Настроение многих казачьих полков было шатким. Красная разведка доносила, что на станции Первозвановка в апреле стоял 34-й пеший полк, «большинство солдат из седых стариков-казаков и калмыков; старики при наступлении плачут, говоря, что офицеры их обманули, уверяя, что большевиков легко удастся победить, и обещая поддержку со стороны союзников, теперь же они сознают свою ошибку и жалеют, что начали позорную войну из-за чужих интересов».[336]
Тем не менее нравственный перелом уже, видимо, произошел. Донские войска стали готовиться к прорыву. Красноармейцев с аэропланов засыпали листовками с подложными приказами Троцкого об отмене борьбы с дезертирством.[337] От имени «дедов» — беженцев из Верхне-Донского округа, «ныне оторванных от своих родных углов». Распространялось воззвание «К врагам и братьям», где «деды» втолковывали красноармейцам: «И вам и нам безразлично, если банки от одних жидов перешли или перейдут к другим жидам».[338]Донское командование готовило две конные группы. Одну (8,11, 12-я конные дивизии), перебросив из-под Луганска, концентрировали возле станицы Гундоровской. Другая (4-я, 13-я и Атаманская конные дивизии и пешая дивизия Сутулова) пока «приводились в божеский вид» и вместе с войсками Кавказской Добровольческой армии должны были разбить сначала 10-ю армию красных на Маныче.
Операция по освобождению Донской области от большевиков строилась на идее прорыва частей Донской армии с Донца на соединение с повстанцами. Основная тяжесть ложилась на наиболее боеспособную конную группу, которая только что разбила красных под Луганском.
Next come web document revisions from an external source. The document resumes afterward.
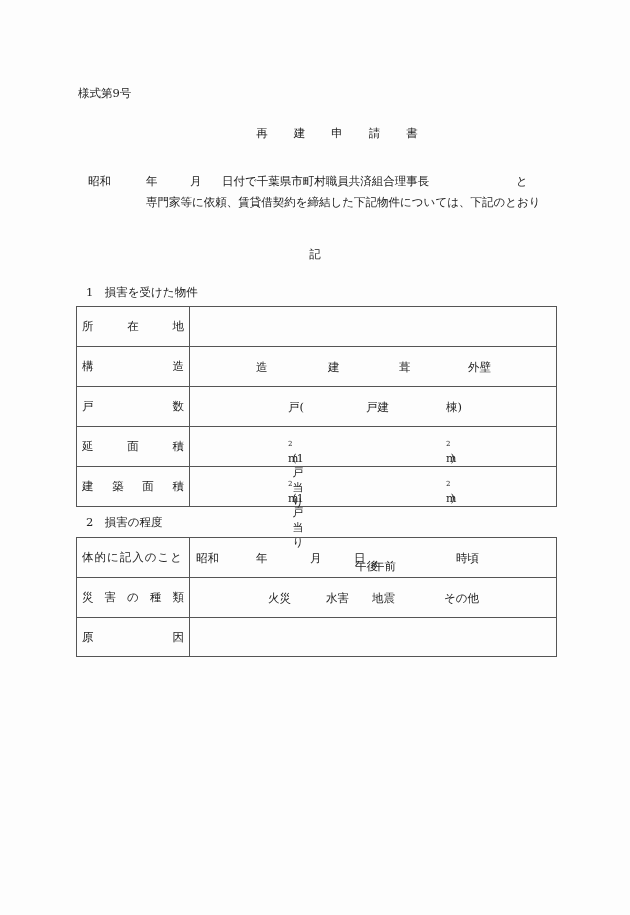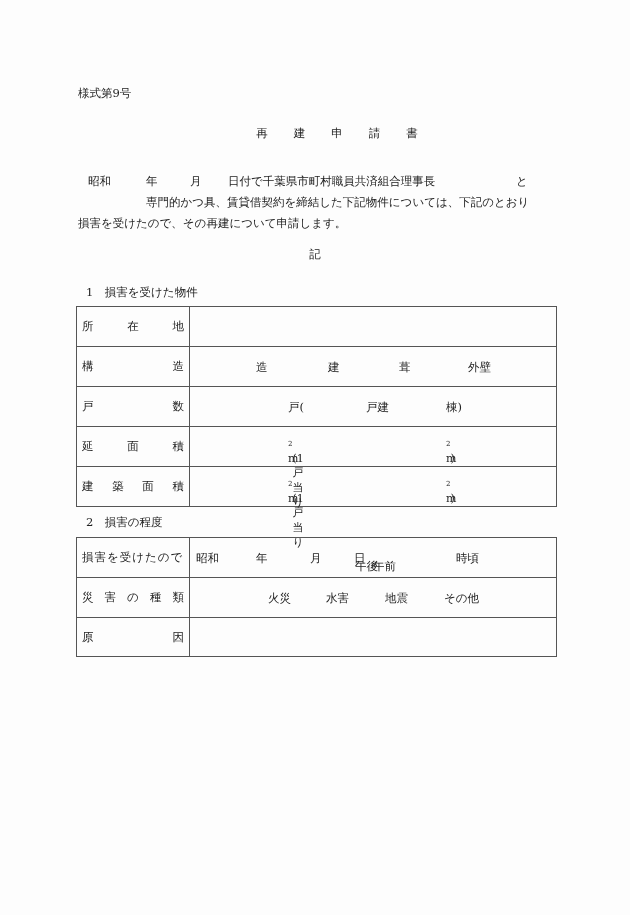--- a/index.html
+++ b/index.html
@@ -36,7 +36,7 @@
     <span class="abs" style="left:10px">昭和</span>
     <span class="abs" style="left:68px">年</span>
     <span class="abs" style="left:112px">月</span>
-    <span class="abs" style="left:150px">日付で千葉県市町村職員共済組合理事長</span>
+    <span class="abs" style="left:144px">日付で千葉県市町村職員共済組合理事長</span>
     <span class="abs" style="left:438px">と</span>
   </span>
   <span class="ln" style="padding-left:68px">専門的かつ具、賃貸借契約を締結した下記物件については、下記のとおり</span>

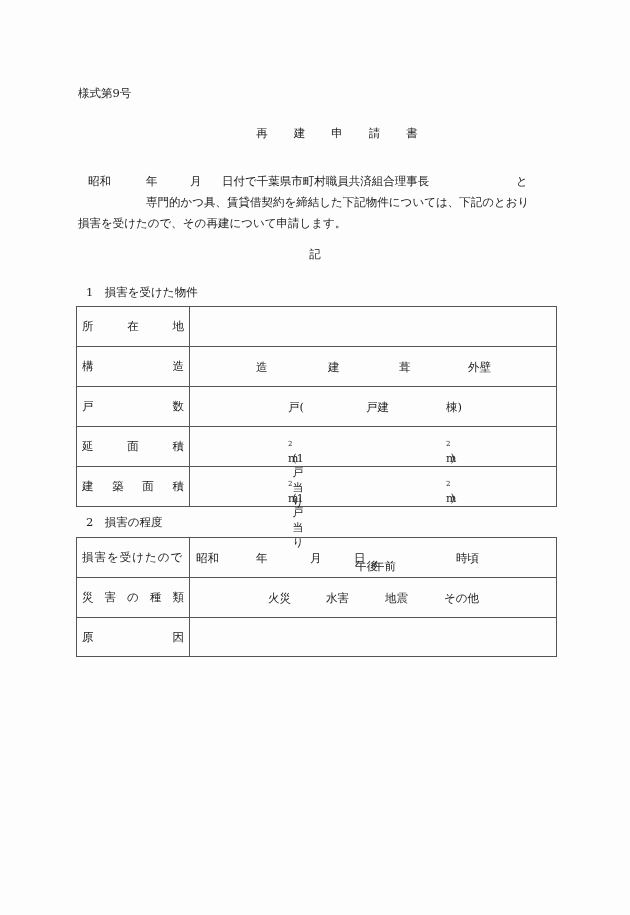--- a/index.html
+++ b/index.html
@@ -39,7 +39,7 @@
     <span class="abs" style="left:144px">日付で千葉県市町村職員共済組合理事長</span>
     <span class="abs" style="left:438px">と</span>
   </span>
-  <span class="ln" style="padding-left:68px">専門的かつ具、賃貸借契約を締結した下記物件については、下記のとおり</span>
+  <span class="ln" style="padding-left:68px">専門家等に依頼、賃貸借契約を締結した下記物件については、下記のとおり</span>
   <span class="ln">損害を受けたので、その再建について申請します。</span>
 </div>
 

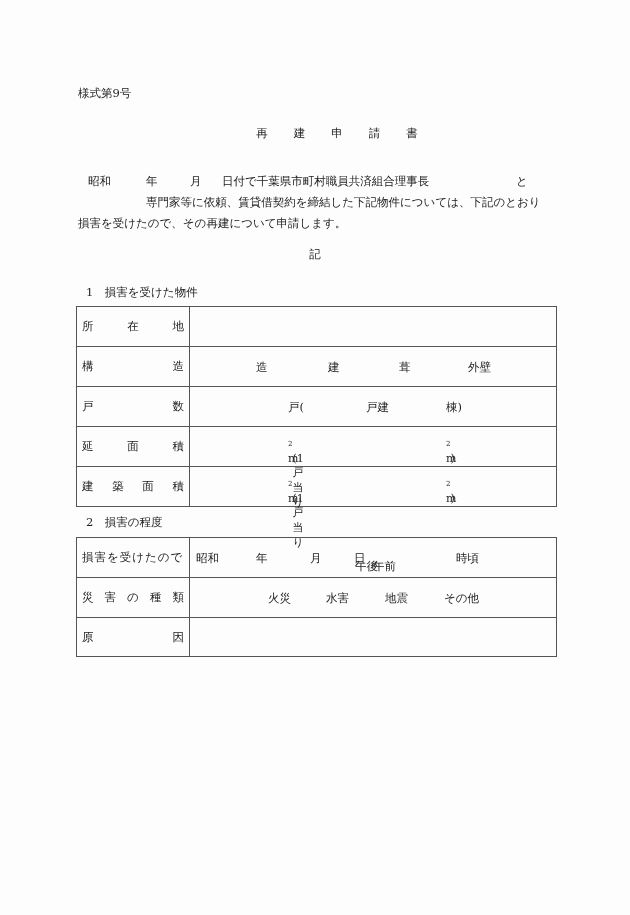--- a/index.html
+++ b/index.html
@@ -40,7 +40,6 @@
     <span class="abs" style="left:438px">と</span>
   </span>
   <span class="ln" style="padding-left:68px">専門家等に依頼、賃貸借契約を締結した下記物件については、下記のとおり</span>
-  <span class="ln">損害を受けたので、その再建について申請します。</span>
 </div>
 
 <div class="abs ki">記</div>

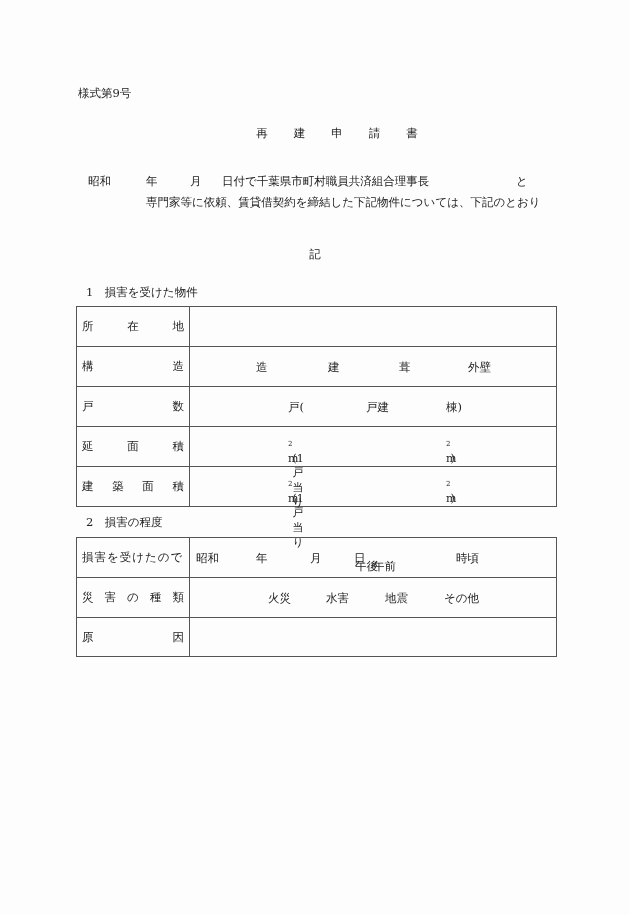--- a/index.html
+++ b/index.html
@@ -129,7 +129,7 @@
   <tbody>
       <tr style="height:40px">
     <td class="lbl">
-          <div style="padding-left:5px;letter-spacing:1px">損害を受けたので</div>
+          <div style="padding-left:5px;letter-spacing:1px">体的に記入のこと</div>
         </td>
     <td>
           <div class="cellrow">

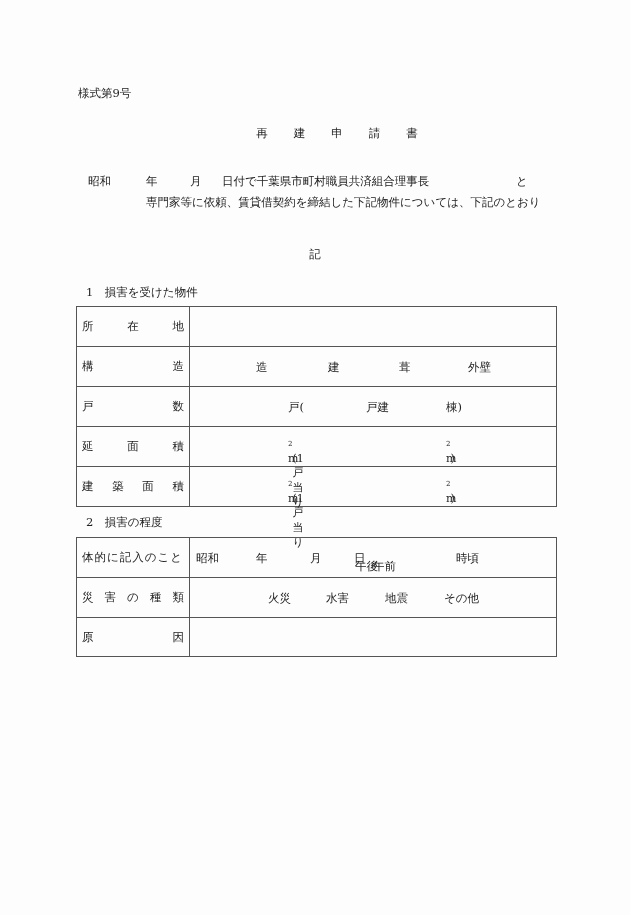--- a/index.html
+++ b/index.html
@@ -157,7 +157,7 @@
           <div class="cellrow">
       <span style="left:78px">火災</span>
       <span style="left:136px">水害</span>
-      <span style="left:195px">地震</span>
+      <span style="left:182px">地震</span>
       <span style="left:254px">その他</span>
     </div>
         </td>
Возглавлял ее генерал Ф. Ф. Абрамов. «Задачей отряду было, переправившись через Донец, идти в Северо-Западном направлении к станицам Вёшенской и Казанской к восставшим казакам, которые ничего не знали об этом».[339]
В связи с походом необходимо было установить связь с верхне-донцами. Некоторые из повстанцев тоже стремились к этому.
С момента восстания на связь с Донской армией ими было направлено 12 «пешеходов», и ни один из них не вернулся назад.[340]
12 (25) апреля в расположение Донской армии прибыл казак Лобов Казанской станицы. Из его сообщения донское командование поняло, что во главе восстания стоят выбранные казаками «случайные люди», лозунг восстания не соответствует идеологии Донской армии и ВСЮР, и первоначальный план соединения вряд ли выполним.26 апреля (9 мая) на связь с повстанцами на самолете марки «Вуазен» вылетел хорунжий Тарарин и наблюдатель сотник П. Г. Богатырев, чей двоюродный брат Г. М. Богатырев был командиром полка, а затем бригады в повстанческой армии.
Сотник Петр Григорьевич Богатырев, так вознесенный впоследствии в белогвардейской прессе, был казаком хутора Сингина Вёшенской станицы. Образование он получил в станичной школе, в 1912 г. простым казаком ушел на службу в 12-й Донской полк. На войне он заслужил три георгиевских креста и был направлен в 1916 г. в Новочеркасское юнкерское училище. В 1918 г. он занимал должность начальника окружной стражи Верхне-Донского округа.
О Петре Богатыреве автору хочется сказать особо. Петр Григорьевич Богатырев, чью фотографию я видел в еженедельнике «Донская волна», был удивительно похож на моего друга Ромку. Стоял он, Богатырев, белобрысенький и круглолицый, в глубине площадки у лестницы с лепными перилами, под сенью дерев. Стоял вполоборота, голову повернул, будто на камеру равнение делал. На плечах погоны юнкерские, на груди кресты георгиевские. Фуражечка, чуть сдвинутая, сидела на голове его «косо и лихо». Но, невзирая на позу воинственную, был он странно светел и умиротворен. Только что его, простого казака, за «боевые геройства» зачислили в юнкерское училище. Обеспечен ему был среди хуторян вечный почет, и новые горизонты открывались…
И еще одно фото видел я — начала 30-х годов. Стоял Петр Григорьевич в толпе таких же, как он, казаков-эмигрантов, и потому видно было, что роста он ниже среднего. Тянулся Богатырев, напрягался, как будто в обеих руках по полному ведру воды держал. Изменился страшно — волосы потемнели, глаза ввалились, и если б не надпись, то не узнал бы я его. Рядом стоял двоюродный брат его — Григорий Богатырев, высокий и сутуловатый. Смотрел в сторону. Глаза с усталым прищуром как бы говорили: «И чего вы к нам, бедолагам, привязались?» Был он лыс в свои сорок лет (то-то я и думал: «В «Тихом Доне» все казаки чубатые, один комбриг Богатырев голову круглую наголо бреет. К чему бы это?») и выглядел на все шестьдесят.